### Exercise requirements:
Find the line with "14. TouchyFeelyLamp(a red" in the entries below, then reproduce it and every line after it down to and including the line with "potentiometer is turned)", exactly.

### Provided information:
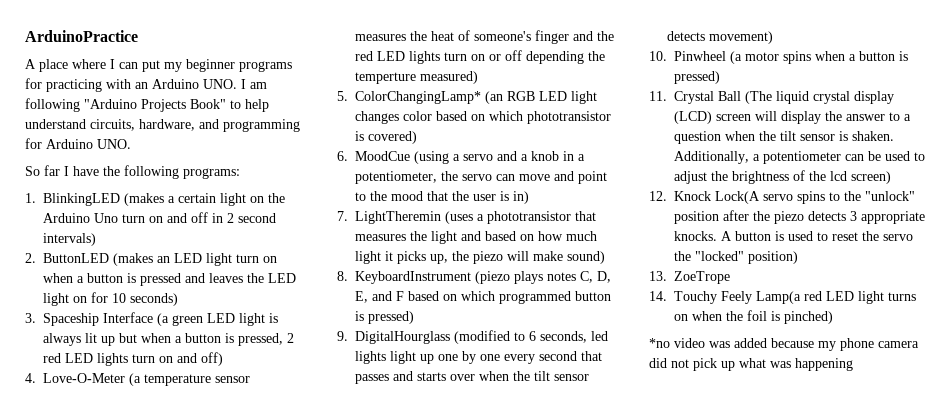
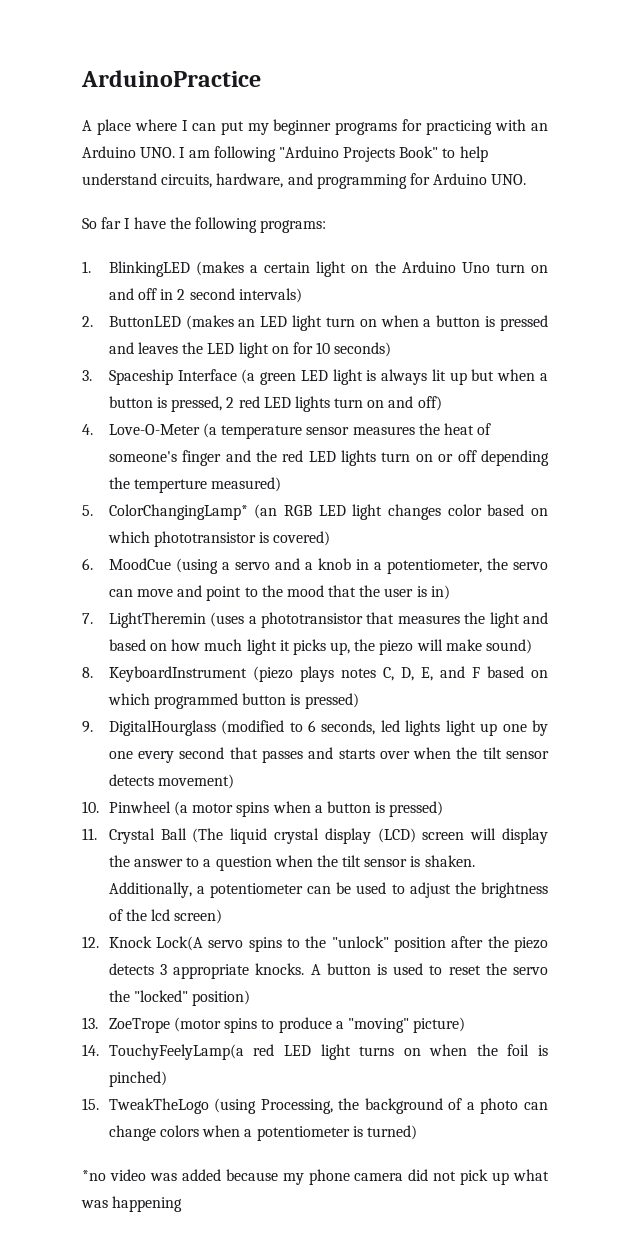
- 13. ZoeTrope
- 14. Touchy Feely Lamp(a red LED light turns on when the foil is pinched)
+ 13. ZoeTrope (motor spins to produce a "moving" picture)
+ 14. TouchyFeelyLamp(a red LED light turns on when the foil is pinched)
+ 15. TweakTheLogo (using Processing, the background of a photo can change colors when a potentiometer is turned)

* * *

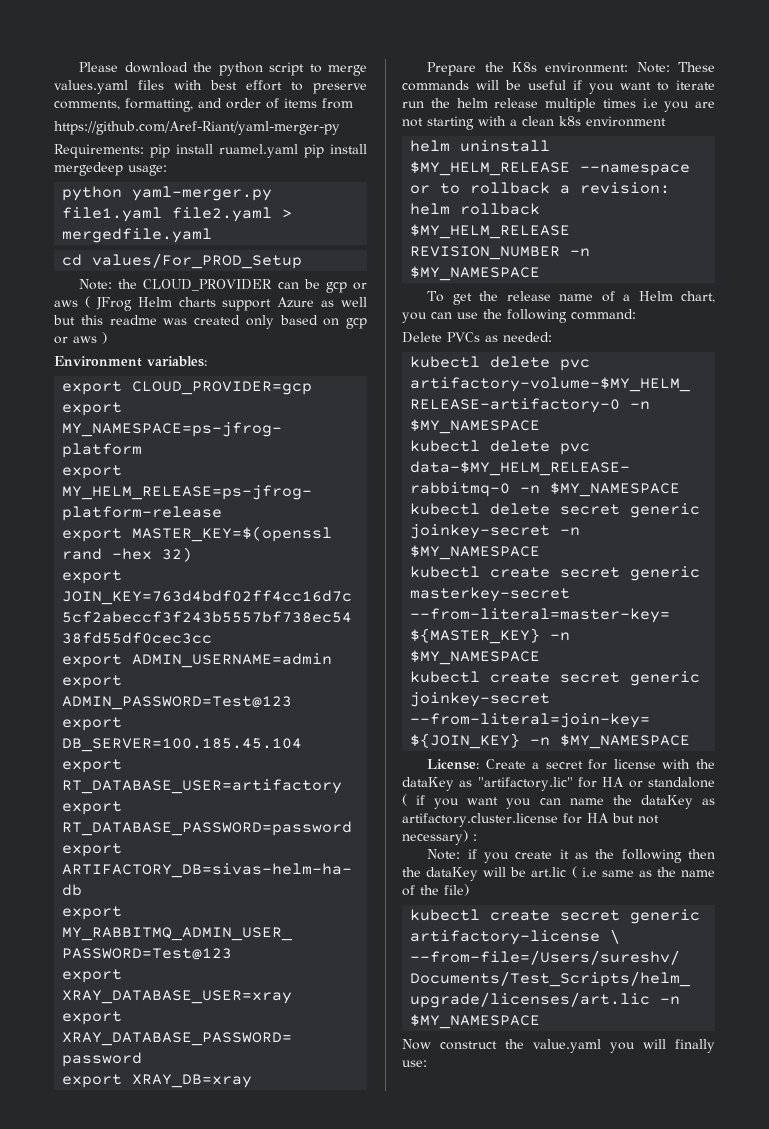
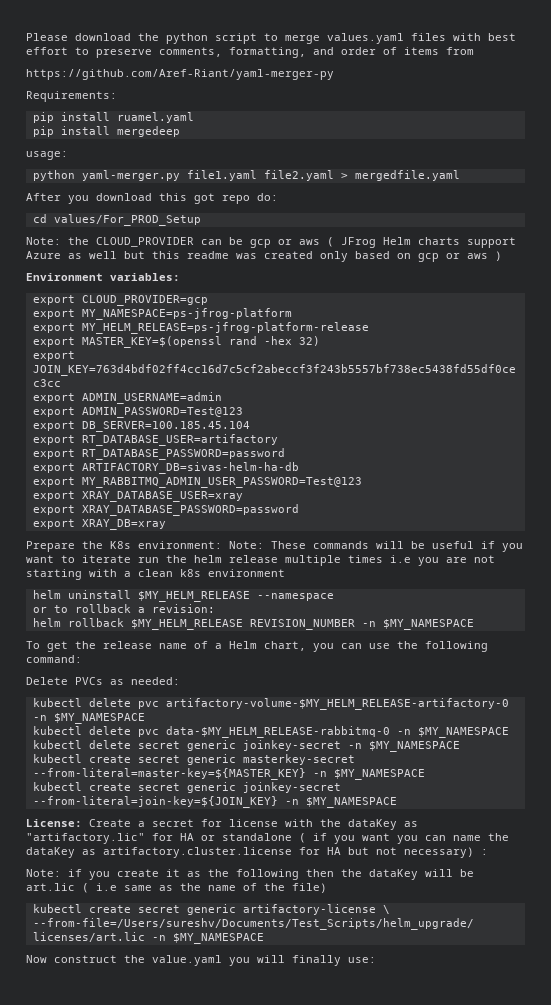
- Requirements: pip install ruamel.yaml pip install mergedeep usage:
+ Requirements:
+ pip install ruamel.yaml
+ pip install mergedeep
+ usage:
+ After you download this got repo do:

---

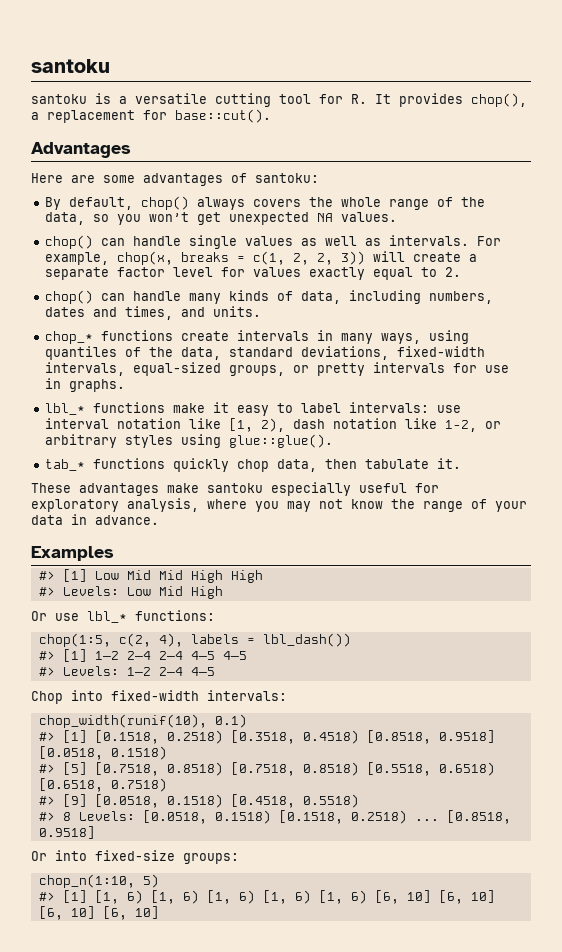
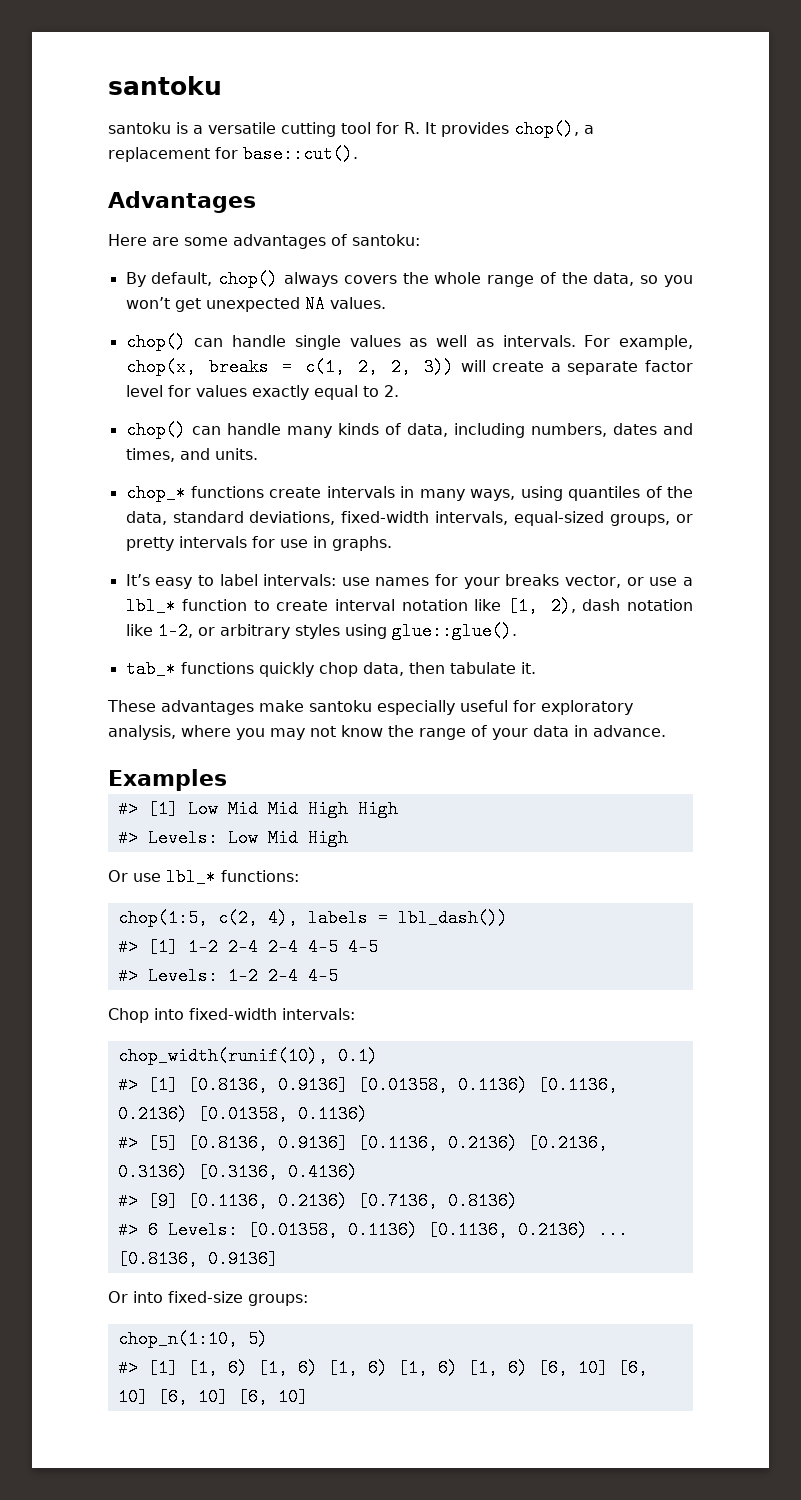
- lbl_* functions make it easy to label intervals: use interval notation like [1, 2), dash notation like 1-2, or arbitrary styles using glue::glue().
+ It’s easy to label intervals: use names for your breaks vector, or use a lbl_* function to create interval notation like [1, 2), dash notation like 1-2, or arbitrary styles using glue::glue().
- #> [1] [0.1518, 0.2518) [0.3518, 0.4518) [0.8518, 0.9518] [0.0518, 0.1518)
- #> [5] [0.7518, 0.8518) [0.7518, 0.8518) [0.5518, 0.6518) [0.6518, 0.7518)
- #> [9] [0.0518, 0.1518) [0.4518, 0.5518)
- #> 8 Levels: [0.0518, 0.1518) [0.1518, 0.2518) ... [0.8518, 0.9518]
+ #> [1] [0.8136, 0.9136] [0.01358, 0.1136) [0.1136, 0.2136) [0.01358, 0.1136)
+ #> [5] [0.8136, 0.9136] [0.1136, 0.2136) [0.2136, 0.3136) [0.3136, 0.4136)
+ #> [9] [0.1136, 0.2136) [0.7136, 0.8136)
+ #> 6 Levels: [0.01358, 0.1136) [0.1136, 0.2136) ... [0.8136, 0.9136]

### Solution to the problem:
+ 14. TouchyFeelyLamp(a red LED light turns on when the foil is pinched)
+ 15. TweakTheLogo (using Processing, the background of a photo can change colors when a potentiometer is turned)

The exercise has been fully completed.